Largas colas en los bancos y caos en el centro, en medio de la cuarentena
Largas colas, aglomeramiento de personas, en medio de la cuarentena dispuesta por el gobierno nacional, y colapso en la atención fue el caos que hubo ayer en la zona bancaria de la ciudad con motivo de la reapertura de las entidades crediticias.
En la víspera, los bancos reabrieron sus puertas para pagar jubilaciones, pensiones y planes sociales de personas que no poseían la correspondiente tarjeta de débito.
Hubo jubilados que empezaron a hacer la cola desde horas muy tempranas de la madrugada. “Yo vine a la 1 de la mañana para poder irme lo más pronto posible”, comentó un integrante de la tercera edad.
La calle Sobremonte era una montonera de gente. “Fijate cómo se ha roto la cuarentena”, criticó una transeúnte que pasaba circunstancialmente por el lugar.
Las largas filas llegaban hasta una extensión de cuatro cuadras. Se dispusieron sillas para que los abuelos y abuelas que fueron a cobrar sus haberes se sentaran pero por la gran cantidad de gente no alcanzaron.
Por ejemplo, en una entidad bancaria situada en la avenida Italia la cola recorría casi toda la manzana.
En algunos casos se respetaban las distancias previstas en el protocolo sanitario y en otras no.
También salieron las brigadas especiales a vacunar a los jubilados que en el día de ayer fueron a cobrar.
También desde el Pami se solicitó evitar la aglomeración en las puertas de la obra social que está ubicada sobre calle Alvear: “Estamos teniendo mucha gente en la sede del Pami, ya que se ve que del banco se vienen para acá. Sólo atendemos en la sede para los casos de urgencia.
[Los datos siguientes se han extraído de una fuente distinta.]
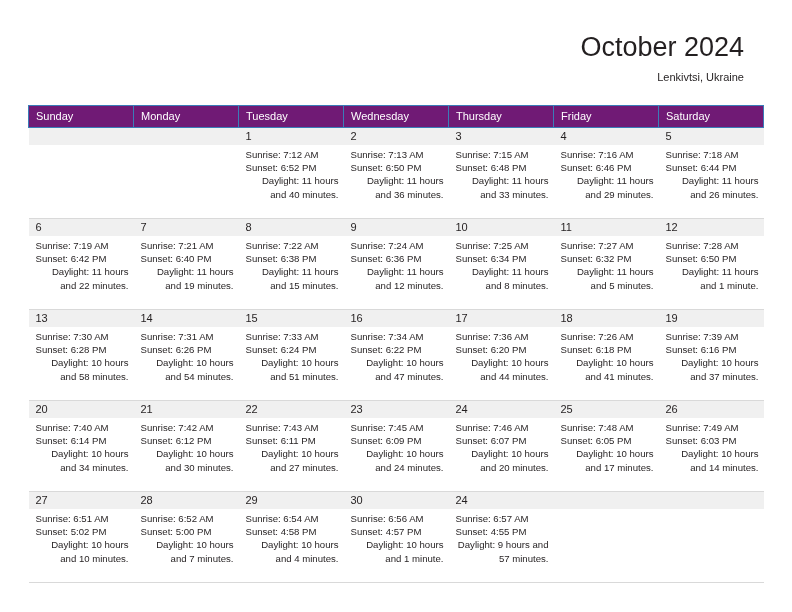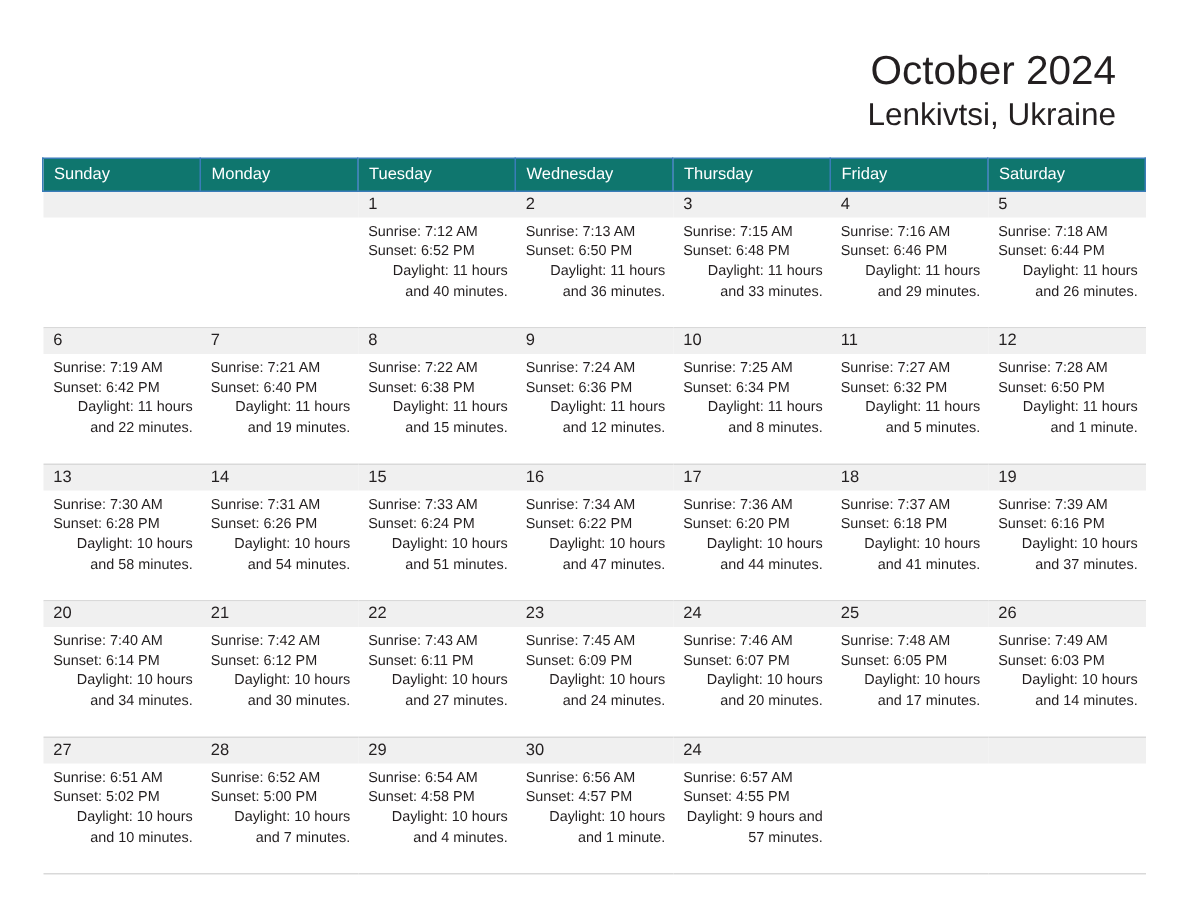--- a/index.html
+++ b/index.html
@@ -69,39 +69,38 @@
     text-align: right;
   }
   .cal-title {
     font-size: 27px;
     font-weight: normal;
     color: #231f20;
     line-height: 34px;
     white-space: nowrap;
   }
   .cal-subtitle {
-    font-size: 21px;
+    font-size: 11px;
     color: #231f20;
     line-height: 22px;
     margin-top: 2px;
     white-space: nowrap;
-    text-align: center;
   }
 
   
   .calendar {
     position: absolute;
     left: 28px;
     top: 105px;
     width: 736px;
     border-collapse: collapse;
     table-layout: fixed;
   }
   .calendar th {
-    background: #0f766e;
+    background: #701a75;
     color: #ffffff;
     font-size: 11px;
     font-weight: normal;
     text-align: left;
     padding: 4px 0 5px 7px;
     border: 1px solid #3a7cb8;
     height: 11px;
     line-height: 12px;
   }
   .calendar td {
@@ -355,21 +354,21 @@
                 <div>Sunrise: 7:36 AM</div>
                 <div>Sunset: 6:20 PM</div>
                 <div class="daylight">Daylight: 10 hours and 44 minutes.</div>
               </div>
             </div>
           </td>
           <td>
             <div class="daycell">
               <div class="daynum-band">18</div>
               <div class="details">
-                <div>Sunrise: 7:37 AM</div>
+                <div>Sunrise: 7:26 AM</div>
                 <div>Sunset: 6:18 PM</div>
                 <div class="daylight">Daylight: 10 hours and 41 minutes.</div>
               </div>
             </div>
           </td>
           <td>
             <div class="daycell">
               <div class="daynum-band">19</div>
               <div class="details">
                 <div>Sunrise: 7:39 AM</div>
Todos los demás que llamen al 138 y que esperen en línea e insistan”.
Por su parte, la Municipalidad llevó a cabo desde la madrugada una serie de acciones.
Hubo tareas de desinfección, cortes de tránsito y la continuidad de la campaña de vacunación antigripal que comenzó en los últimos días.
Sin embargo, no se pudo evitar la gran concurrencia de personas en algunos sectores de la ciudad, como por ejemplo la calle Sobremonte.